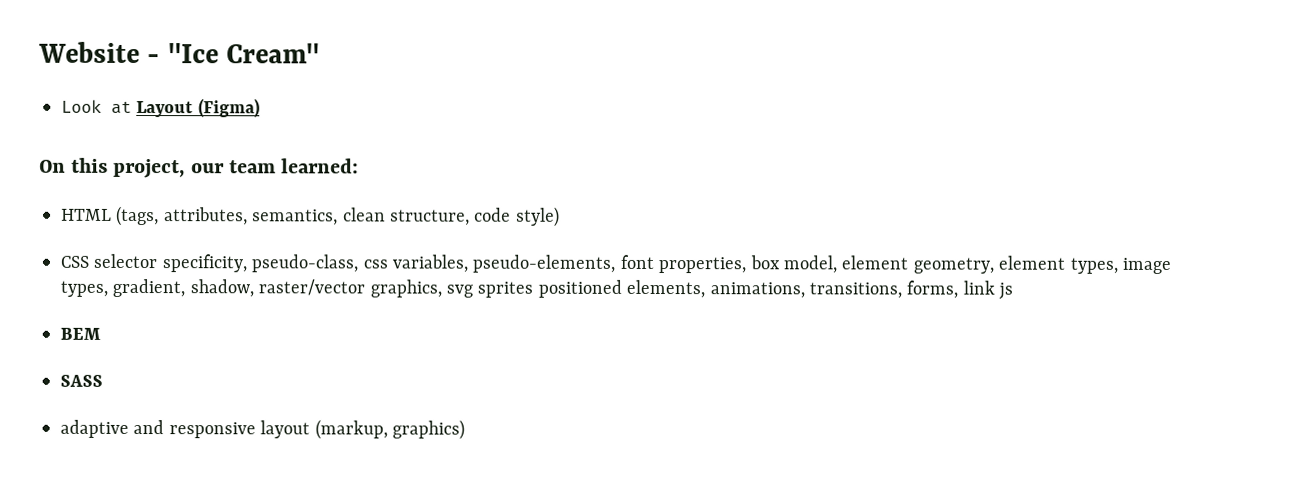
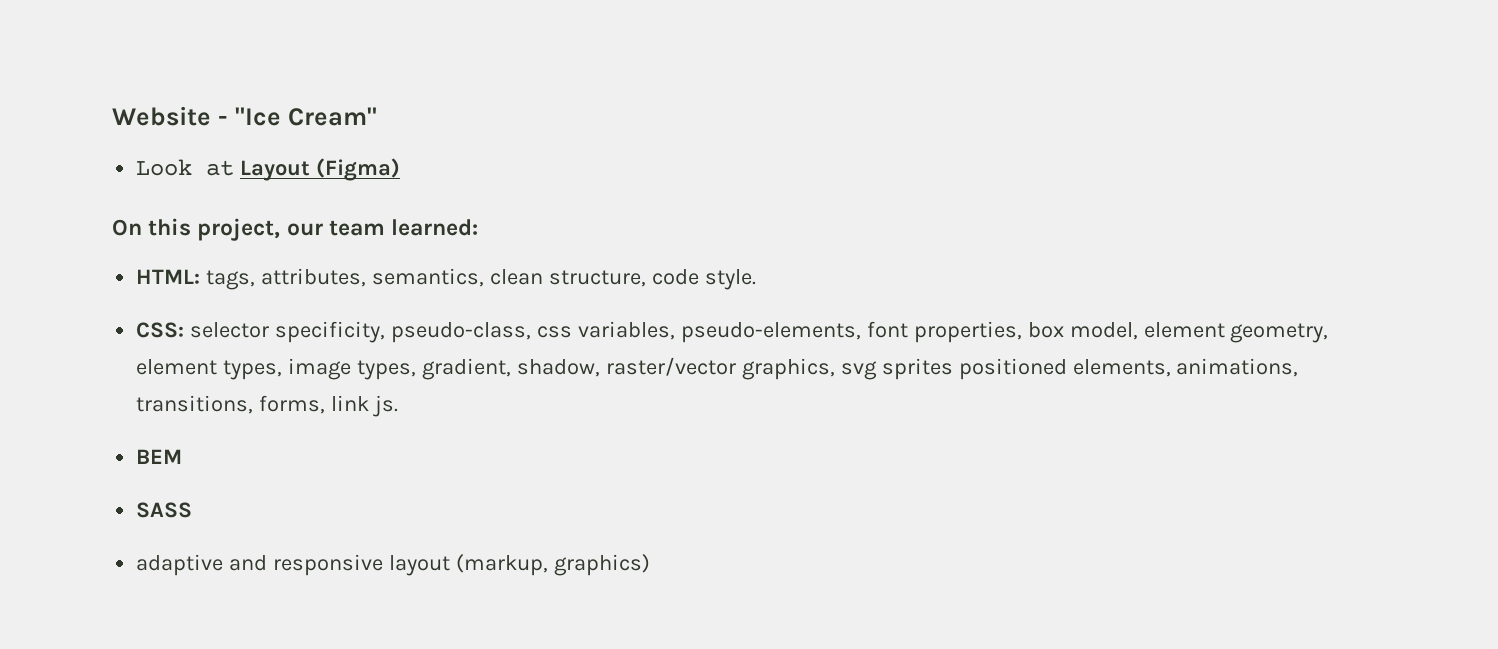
- HTML (tags, attributes, semantics, clean structure, code style)
- CSS selector specificity, pseudo-class, css variables, pseudo-elements, font properties, box model, element geometry, element types, image types, gradient, shadow, raster/vector graphics, svg sprites positioned elements, animations, transitions, forms, link js
+ HTML: tags, attributes, semantics, clean structure, code style.
+ CSS: selector specificity, pseudo-class, css variables, pseudo-elements, font properties, box model, element geometry, element types, image types, gradient, shadow, raster/vector graphics, svg sprites positioned elements, animations, transitions, forms, link js.

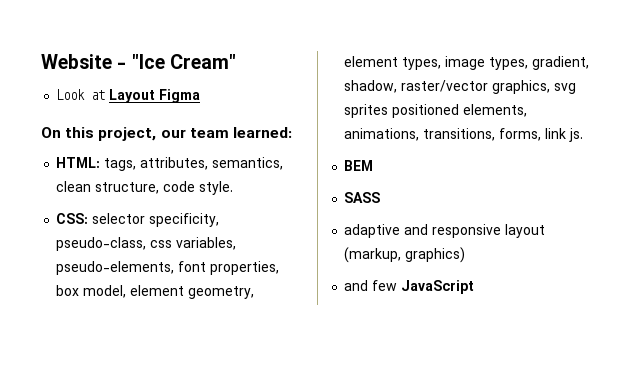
- Look at Layout (Figma)
+ Look at Layout Figma
+ and few JavaScript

::::::

WHAT THE TASK REQUIRES. Transcribe the records above exactly, excluding every picture.

YOUR RESPONSE.
- HTML (tags, attributes, semantics, clean structure, code style)
- CSS selector specificity, pseudo-class, css variables, pseudo-elements, font properties, box model, element geometry, element types, image types, gradient, shadow, raster/vector graphics, svg sprites positioned elements, animations, transitions, forms, link js
+ HTML: tags, attributes, semantics, clean structure, code style.
+ CSS: selector specificity, pseudo-class, css variables, pseudo-elements, font properties, box model, element geometry, element types, image types, gradient, shadow, raster/vector graphics, svg sprites positioned elements, animations, transitions, forms, link js.

- Look at Layout (Figma)
+ Look at Layout Figma
+ and few JavaScript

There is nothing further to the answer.